There are lots of fair to middling shuckers on the North Shore, and a few great ones here and there, but you don’t get a nickname like Jimmy Clams unless you’re the fastest, most efficient shucker around. As such, he is something of a North Shore legend. Still, his best days may be yet to come, and that’s because Jimmy Clams is fisherman Jimmy Schultz, and Jimmy Schultz runs Schultzy’s, a promising new Bayville cafe that upholds its sea-to-table ethos with deadly seriousness.
“Hempstead Harbor, off Lattingtown,” he barked in response to a diner who’d inquired about his clams’ provenance ($9 per half-dozen). It was Wednesday evening and Schultz was stationed at his raw bar, which is just behind the main bar at his 44-seat restaurant in the middle of town. Somewhat disappointingly, he was only shucking at medium speed, carefully arranging salmon-colored bellies on platters of ice for delivery to hungry patrons. Then again, the distractions he faced were near constant. It was only Schultzy’s fourth Wednesday evening yet the place was packed, his wife Vicky deftly handling host duties and preventing chaos, while Schultz himself caromed from bar to kitchen to dining room and back again.

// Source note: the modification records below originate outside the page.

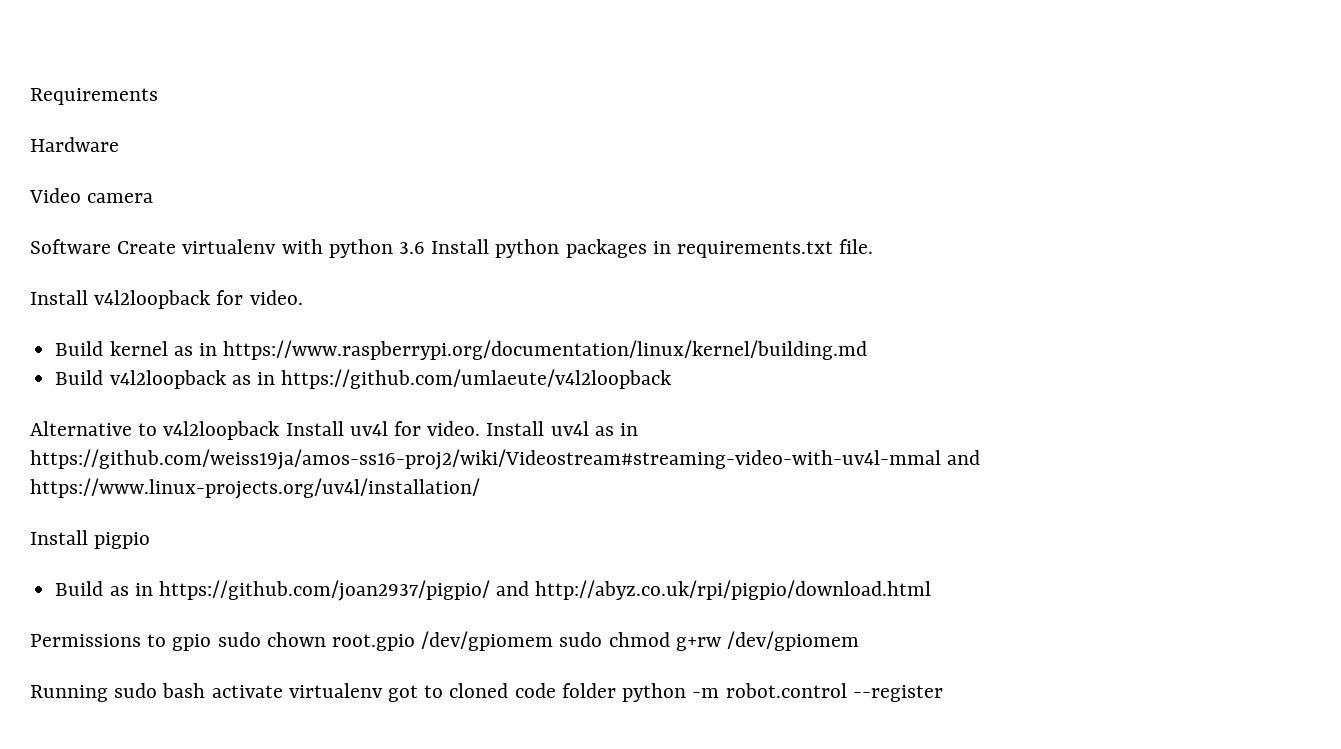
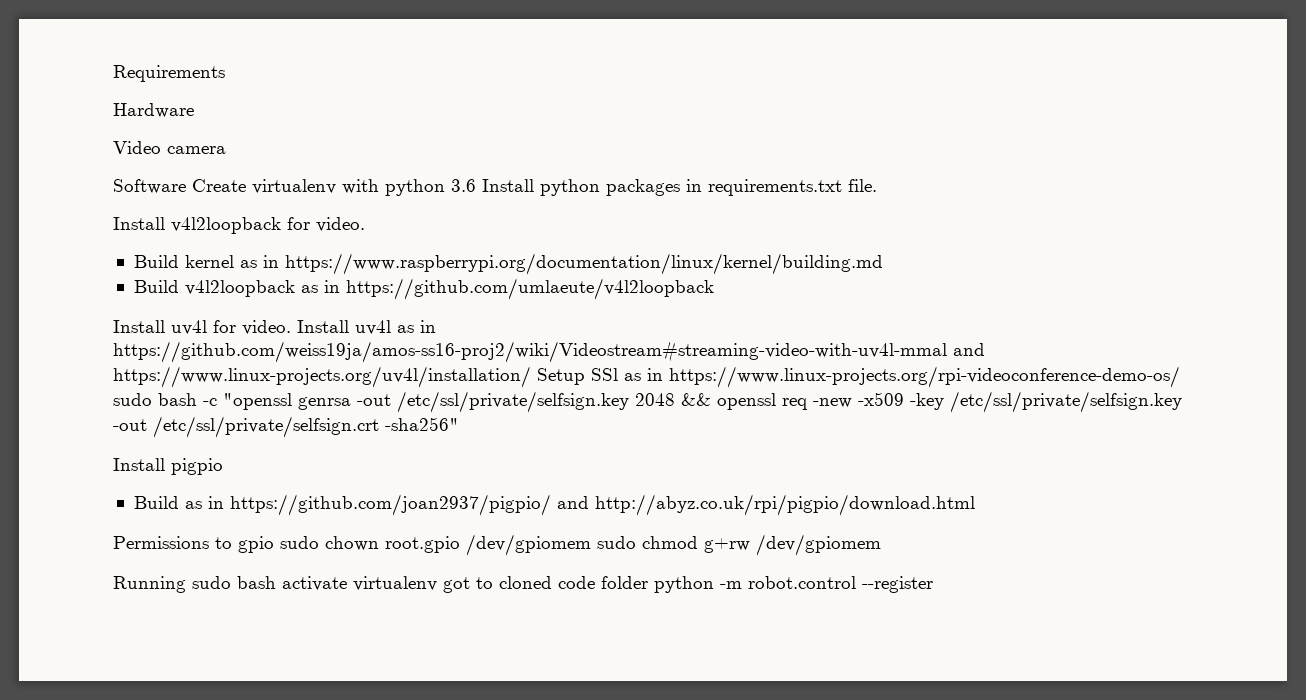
[30,421,280,440] Alternative to v4l2loopback -> (714, 289) none
(480, 488) none -> [537,366,1180,388] [113,391,1182,413] [113,416,459,438] Setup SSl as in https://www.linux-projects.org/rpi-videoconference-demo-os/ sudo bash -c "openssl genrsa -out /etc/ssl/private/selfsign.key 2048 && openssl req -new -x509 -key /etc/ssl/private/selfsign.key -out /etc/ssl/private/selfsign.crt -sha256"

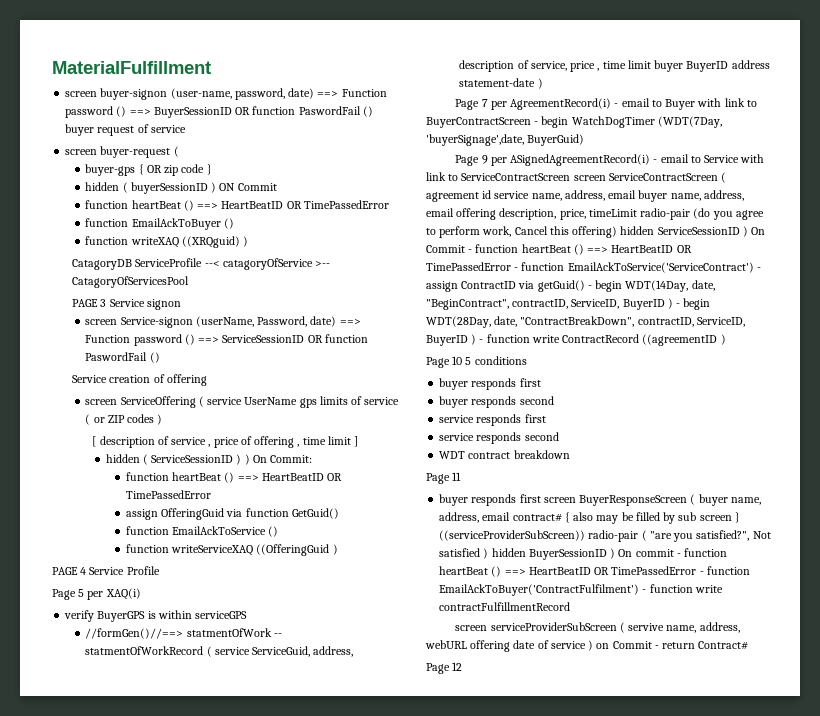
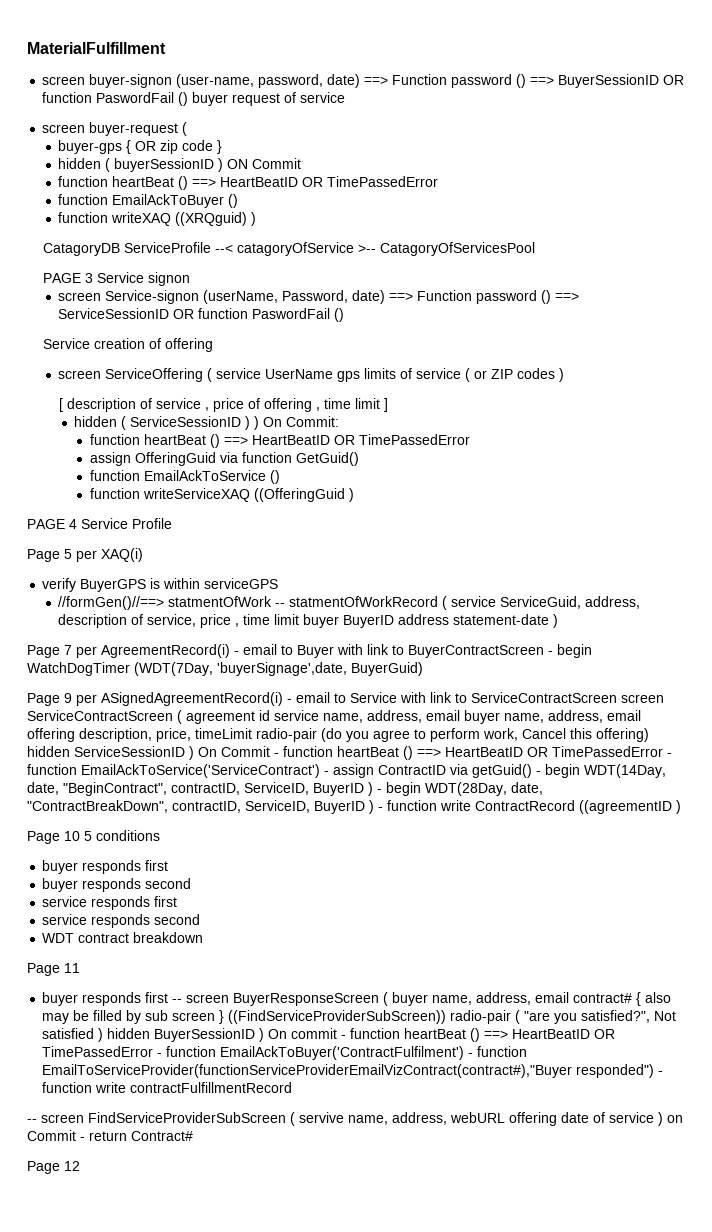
(541, 498) none -> [172,999,183,1003] --
[439,530,586,541] ((serviceProviderSubScreen)) -> [228,1010,447,1024] ((FindServiceProviderSubScreen))
(693, 588) none -> [42,1064,664,1078] [42,1082,93,1093] EmailToServiceProvider(functionServiceProviderEmailVizContract(contract#),"Buyer responded") - function
[455,622,617,631] screen serviceProviderSubScreen -> [27,1112,286,1123] -- screen FindServiceProviderSubScreen

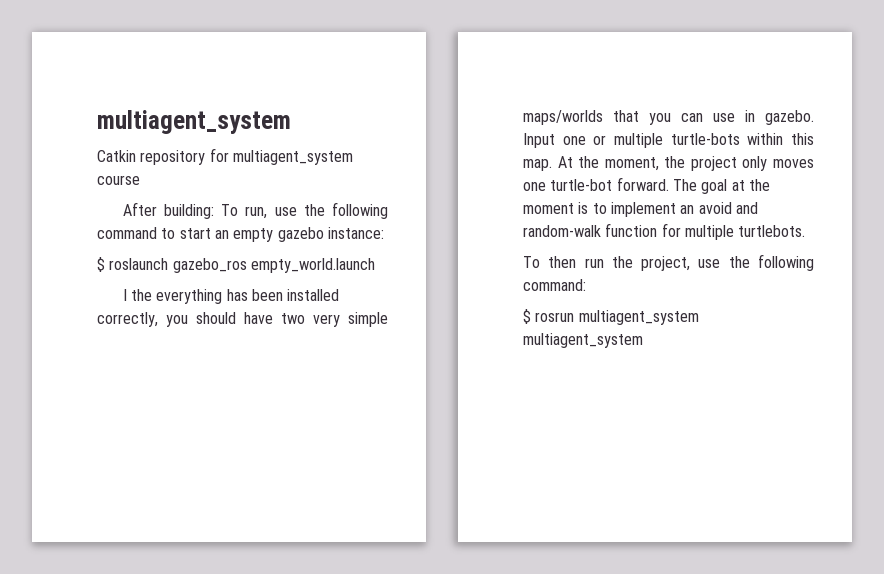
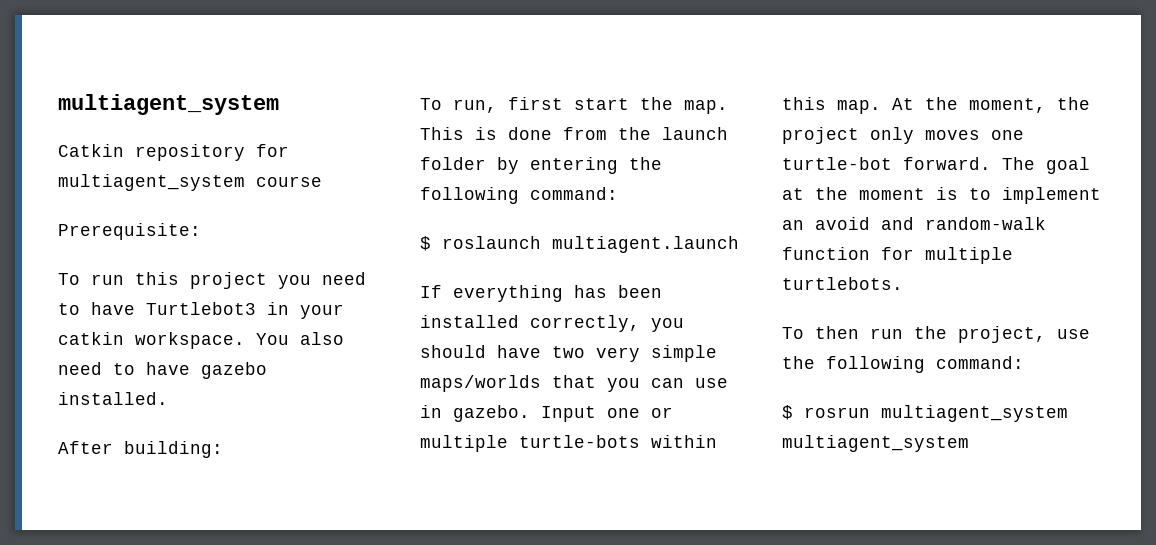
(140, 180) none -> [58,223,201,240] [58,272,366,289] [58,302,344,319] [58,332,344,349] [58,362,267,379] [58,392,168,405] // Prerequisite: // To run this project you need to have Turtlebot3 in your catkin workspace. You also need to have gazebo installed.
(214, 211) none -> (223, 449) //
[274,202,388,219] [97,227,384,242] [97,257,375,273] [122,289,153,301] use the following command to start an empty gazebo instance: // $ roslaunch gazebo_ros empty_world.launch // I the -> [508,97,728,114] [420,127,728,140] [420,157,662,174] [420,187,618,204] [420,236,739,253] [420,285,442,298] first start the map. This is done from the launch folder by entering the following command: // $ roslaunch multiagent.launch // If

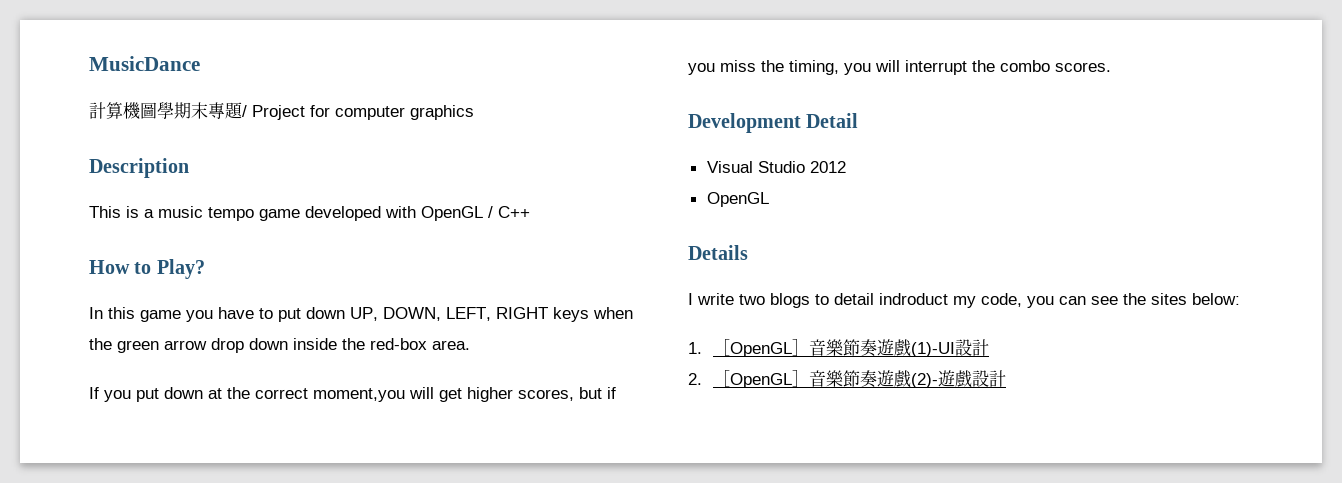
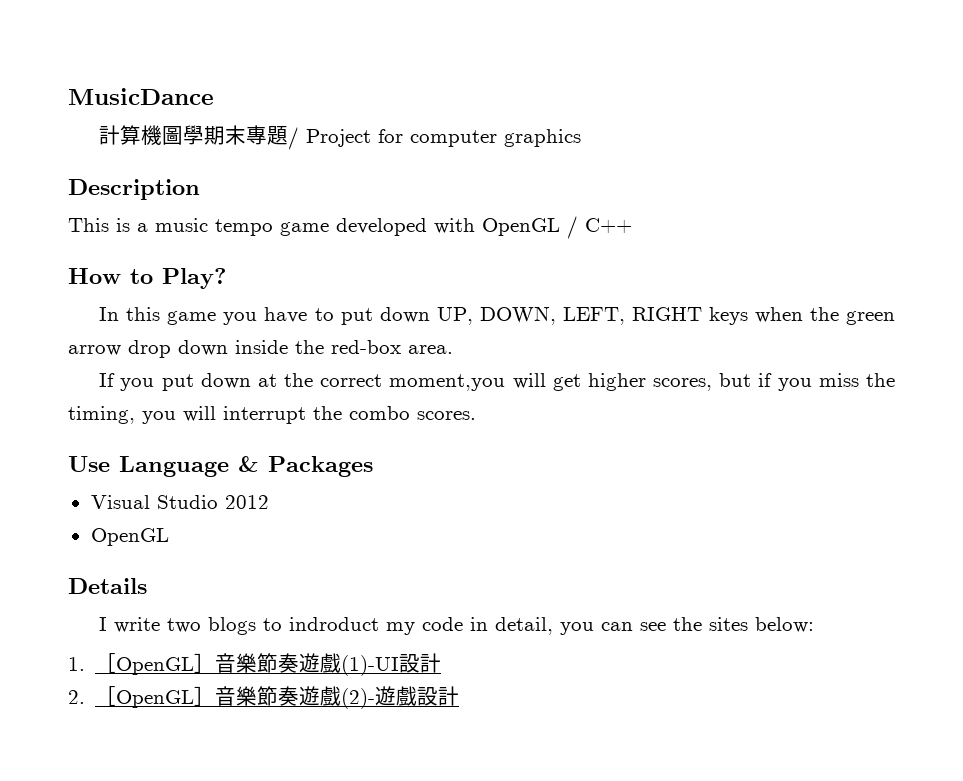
[688,113,859,133] Development Detail -> [68,456,373,477] Use Language & Packages
[834,293,874,305] detail -> (283, 624) none
[981,293,1022,307] code, -> [422,617,554,635] code in detail,

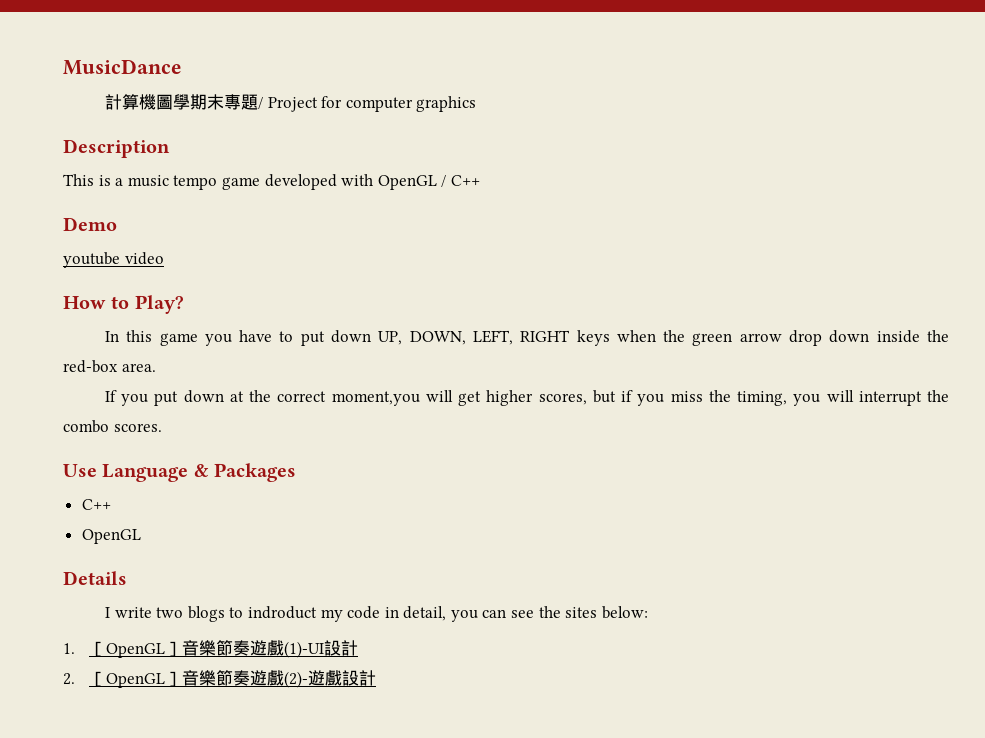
(632, 225) none -> [63,217,117,231] [63,252,164,268] // Demo // youtube video
[90,495,269,509] Visual Studio 2012 -> [81,499,111,510] C++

“If I’m not catching the shellfish myself, I’m getting them right off the boat, every day,” he said. Schultz, along with a partner, rakes beds off Glen Cove and Oyster Bay for mollusks when he’s not at the restaurant. What about the sea scallops, seared and served with a saffron risotto ($31)? “I’m getting dayboat scallops from New Bedford, Mass. daily.” The lobsters arrive on a similar schedule. “Every day we get and cook and shuck them for lobster rolls and all the lobster dishes.” A lobster roll with fries goes for $29, a lobster bake — with corn and red potatoes along with a 1 1/2-pound crustacean — for $36.
It’s heartening to see how much of Schultzy’s fare is harvested just a few miles away, in the same waters its owner, a Glen Cove native, has fished ever since getting his own boat at age 13. Still, he’s 48 now, and hand-raking shellfish takes its toll on a man, especially when the mud he’s raking is 80 feet down. “The physical labor of clamming is just incredible. It’s just brutal on your body.”
That brutality provided a huge incentive for Schultz to expand into the comparatively less exhausting business of catering several years back. He and his team now set up raw bars at events large and small, mostly in the summertime, and North Shore residents can also purchase clambakes to-go on his website, longislandrawbar.com, which delivers ready-to-bake buckets filled with everything from Little Necks and lobster, andouille sausage to corn on the cob ($44.99-$79.99).
“We used to drive our bikes down to Pryibil Beach and go into Dosoris Pond and fiddle around with clams when we were like 8, 9, 10 years old,” recalled Schultz, one of those rare folks who actually grew up to be what he dreamed of as a child. “I liked the freedom of being on the water. It was really cool just being outside in nature earning an honest living.” But while Jimmy Clams might not get outdoors as much these days, for Jimmy Restaurant the living is as honest as ever.
“People love this place,” he said with a smile.
Schultzy’s is at 265 Bayville Ave. in Bayville, 516-588-6240, longislandrawbar.com. Opening hours are Wednesday through Monday from 11:30 a.m. to 3:30 p.m. for lunch, and 5 p.m. to 10 p.m. for dinner. Closed Tuesday.